[PROVIDED INFORMATION — start]

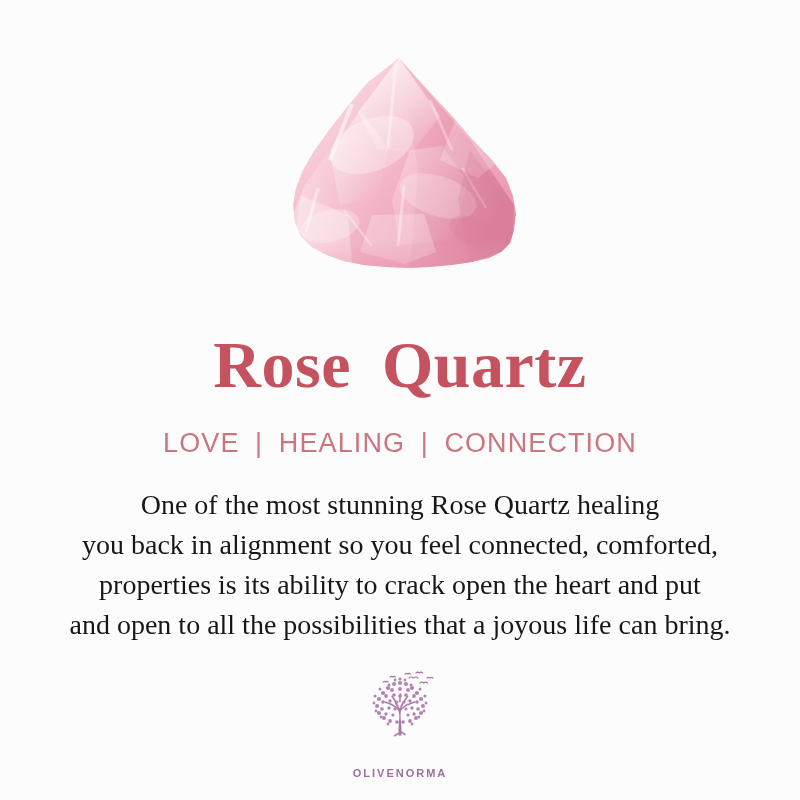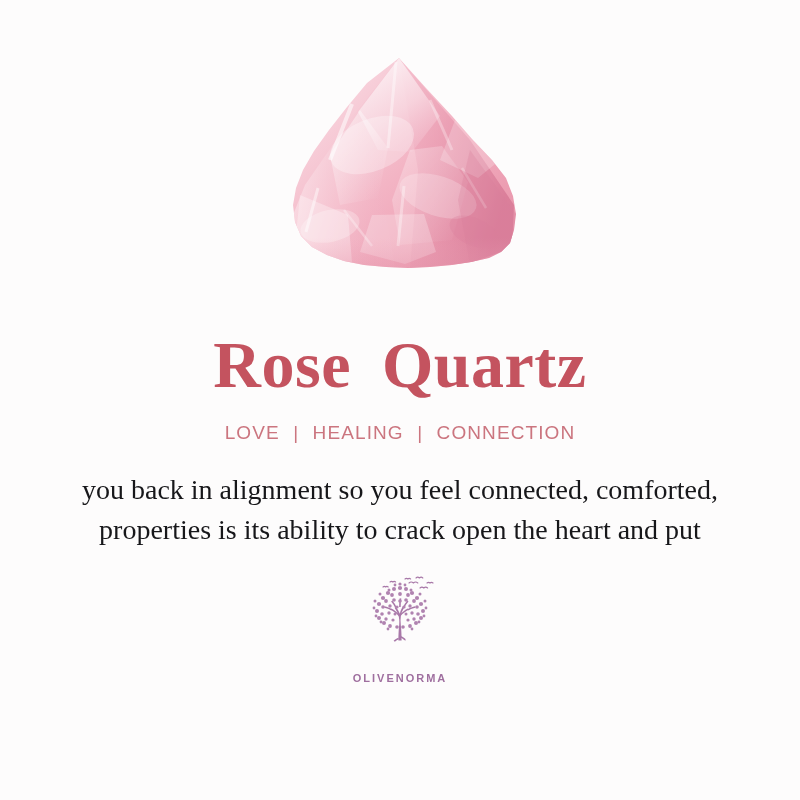--- a/index.html
+++ b/index.html
@@ -47,24 +47,24 @@
     color: #c4535f;
     letter-spacing: 0.5px;
     word-spacing: 14px;
     margin-top: 22px;
     text-align: center;
     white-space: nowrap;
   }
 
   
   #subtitle {
-    margin-top: 24px;
+    margin-top: 30px;
     font-family: "Liberation Sans", sans-serif;
     font-weight: 300;
-    font-size: 19px;
+    font-size: 27px;
     letter-spacing: 1.1px;
     color: #cb757f;
     text-align: center;
     white-space: nowrap;
   }
   #subtitle .sep {
     color: #cb757f;
     padding: 0 7px;
     font-weight: 300;
   }
@@ -193,22 +193,24 @@
 
   <div id="subtitle">
     <span>LOVE</span>
     <span class="sep">|</span>
     <span>HEALING</span>
     <span class="sep">|</span>
     <span>CONNECTION</span>
   </div>
 
   <div id="body-copy">
+    <span class="ln">One of the most stunning Rose Quartz healing</span>
     <span class="ln">you back in alignment so you feel connected, comforted,</span>
     <span class="ln">properties is its ability to crack open the heart and put</span>
+    <span class="ln">and open to all the possibilities that a joyous life can bring.</span>
   </div>
 
   <div id="logo">
     <svg id="logo-mark" width="82" height="72" viewBox="0 0 82 72">
       <g fill="#a878a8">
 
         <path d="M39.4,66.5 c0,-6 0.3,-11 0.8,-16 c0.3,-3.2 0.1,-6.4 -0.9,-9.4
                  c-0.9,-2.7 -2.3,-5 -3.7,-7.3 l1.5,-0.9 c1.4,2.2 2.8,4.4 3.8,6.9
                  c0.4,-2.6 1.5,-5 2.9,-7.2 l1.5,0.9 c-1.6,2.6 -2.9,5.3 -3.4,8.2
                  c-0.5,3 -0.4,6 -0.1,9 c0.5,5 0.8,10 0.8,15.8 z"></path>

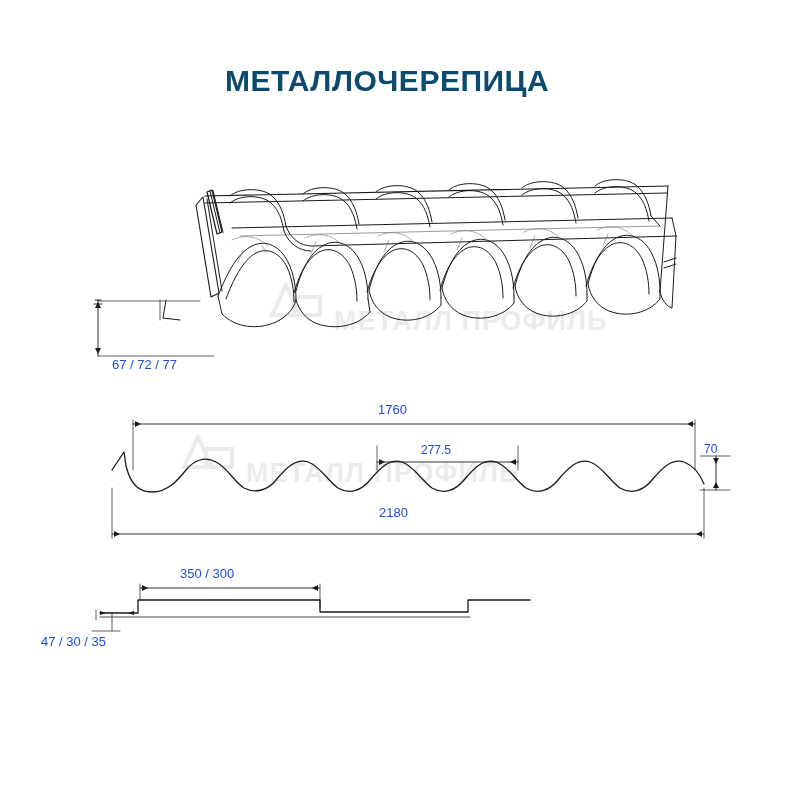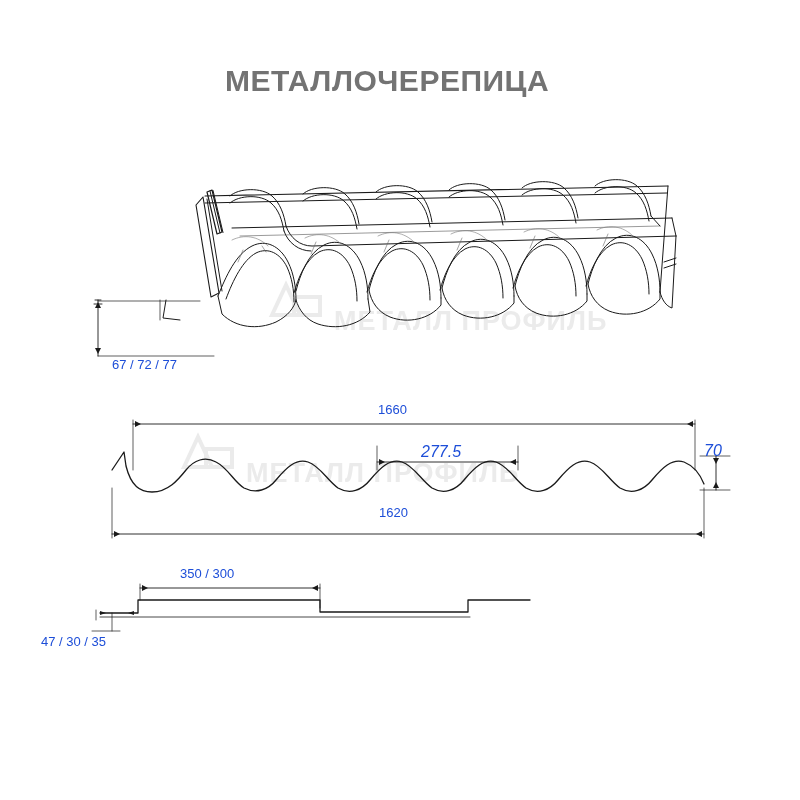--- a/index.html
+++ b/index.html
@@ -27,41 +27,40 @@
     left: 0;
     top: 64px;
     width: 800px;
     text-align: center;
     pointer-events: none;
   }
   .title-main {
     font-size: 30px;
     font-weight: bold;
     letter-spacing: 0.5px;
-    color: #737373;
+    color: #0c4a6e;
     line-height: 1.1;
     padding-right: 26px;
   }
   .title-sub {
     font-size: 15px;
     font-weight: bold;
     letter-spacing: 0.6px;
     color: #141414;
     margin-top: 12px;
     padding-right: 8px;
   }
   .dim {
     position: absolute;
     font-size: 13px;
     color: #1d4ed8;
     white-space: nowrap;
   }
   .dim-small {
-    font-size: 16px;
-    font-style: italic;
+    font-size: 12px;
   }
   .wm {
     position: absolute;
     pointer-events: none;
     user-select: none;
   }
   .wm-text {
     font-size: 27px;
     font-weight: bold;
     letter-spacing: 1px;
@@ -245,18 +244,18 @@
       <path d="M96,610 L96,620" stroke-width="0.7"></path>
       <path d="M100,611 L106,613 L100,615 Z" fill="#1a1a1a" stroke="none"></path>
       <path d="M134,611 L128,613 L134,615 Z" fill="#1a1a1a" stroke="none"></path>
       <path d="M92,631 L120,631" stroke-width="0.7"></path>
       <path d="M112,613 L112,631" stroke-width="0.7"></path>
     </g>
   </g>
 </svg>
 
 <div class="dim" style="left:112px; top:357px;">67 / 72 / 77</div>
-<div class="dim" style="left:378px; top:402px;">1660</div>
+<div class="dim" style="left:378px; top:402px;">1760</div>
 <div class="dim dim-small" style="left:421px; top:443px;">277.5</div>
 <div class="dim dim-small" style="left:704px; top:442px;">70</div>
-<div class="dim" style="left:379px; top:505px;">1620</div>
+<div class="dim" style="left:379px; top:505px;">2180</div>
 <div class="dim" style="left:180px; top:566px;">350 / 300</div>
 <div class="dim" style="left:41px; top:634px;">47 / 30 / 35</div>
 
 </body></html>

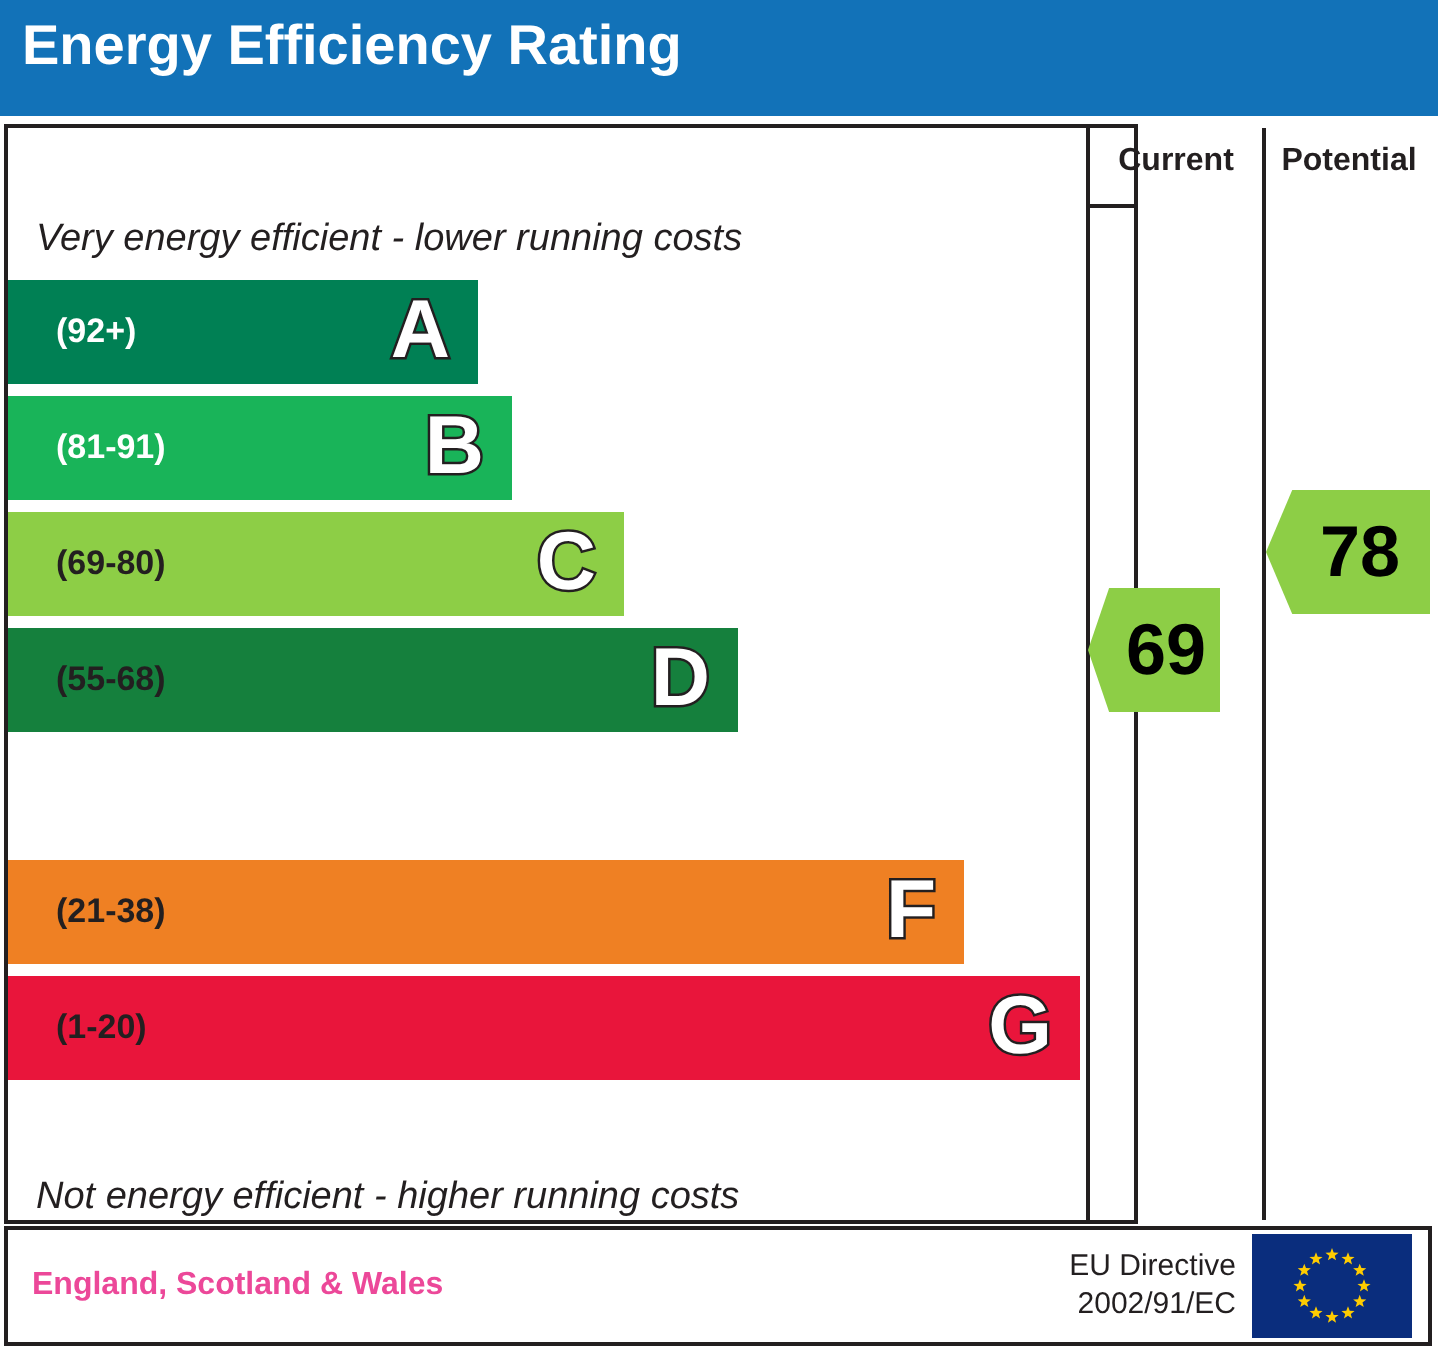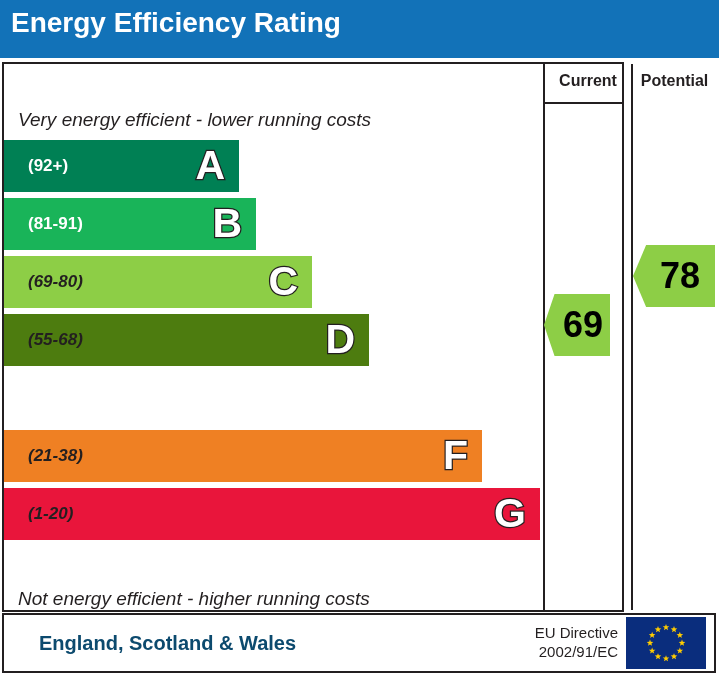--- a/index.html
+++ b/index.html
@@ -32,21 +32,21 @@
     font-weight: bold;
     color: #ffffff;
     letter-spacing: 0px;
     white-space: nowrap;
   }
 
   
   .table-frame {
     position: absolute;
     left: 2px; top: 62px;
-    width: 622px; height: 550px;
+    width: 567px; height: 550px;
     border: 2px solid #231f20;
     box-sizing: border-box;
     background: #ffffff;
   }
   
   .vdiv {
     position: absolute;
     top: 0; bottom: 0;
     width: 2px;
     background: #231f20;
@@ -110,21 +110,21 @@
     right: 14px; top: 50%;
     transform: translateY(-52%);
     font-size: 41px;
     font-weight: bold;
     color: #ffffff;
     line-height: 1;
     -webkit-text-stroke: 2.5px #231f20;
     paint-order: stroke fill;
   }
   .band.light .band-range { color: #ffffff; }
-  .band.dark  .band-range { color: #231f20; font-style: italic; }
+  .band.dark  .band-range { color: #231f20; }
 
   
   .rating {
     position: absolute;
     height: 62px;
     display: flex;
     align-items: center;
     justify-content: center;
     -webkit-clip-path: polygon(0% 50%, 16% 0%, 100% 0%, 100% 100%, 16% 100%);
     clip-path: polygon(0% 50%, 16% 0%, 100% 0%, 100% 100%, 16% 100%);
@@ -145,25 +145,24 @@
     left: 2px; top: 613px;
     width: 714px; height: 60px;
     border: 2px solid #231f20;
     box-sizing: border-box;
     background: #ffffff;
   }
   .footer-region {
     position: absolute;
     left: 12px; top: 50%;
     transform: translateY(-50%);
-    font-size: 20px;
-    font-weight: bold;
-    color: #0c4a6e;
-    white-space: nowrap;
-    margin-left: 23px;
+    font-size: 16px;
+    font-weight: bold;
+    color: #ec4899;
+    white-space: nowrap;
   }
   .footer-directive {
     position: absolute;
     right: 96px; top: 50%;
     transform: translateY(-50%);
     font-size: 15px;
     color: #231f20;
     text-align: right;
     line-height: 1.25;
     white-space: nowrap;
@@ -203,21 +202,21 @@
         <span class="band-letter">A</span>
       </div>
       <div class="band light" style="top: 58px; background: rgb(25, 180, 89); width: 252px;">
         <span class="band-range">(81-91)</span>
         <span class="band-letter">B</span>
       </div>
       <div class="band dark" style="top: 116px; background: rgb(141, 206, 70); width: 308px;">
         <span class="band-range">(69-80)</span>
         <span class="band-letter">C</span>
       </div>
-      <div class="band dark" style="top: 174px; background: #4d7c0f; width: 365px;">
+      <div class="band dark" style="top: 174px; background: #15803d; width: 365px;">
         <span class="band-range">(55-68)</span>
         <span class="band-letter">D</span>
       </div>
       <div class="band dark" style="top: 290px; background: rgb(239, 128, 35); width: 478px;">
         <span class="band-range">(21-38)</span>
         <span class="band-letter">F</span>
       </div>
       <div class="band dark" style="top: 348px; background: rgb(233, 21, 59); width: 536px;">
         <span class="band-range">(1-20)</span>
         <span class="band-letter">G</span>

[PROVIDED INFORMATION — finish]

INSTRUCTIONS TO FOLLOW ▸
Scan the entries for the string "right" and report only how many lines contain it.

PROBLEM SOLUTION ▸
5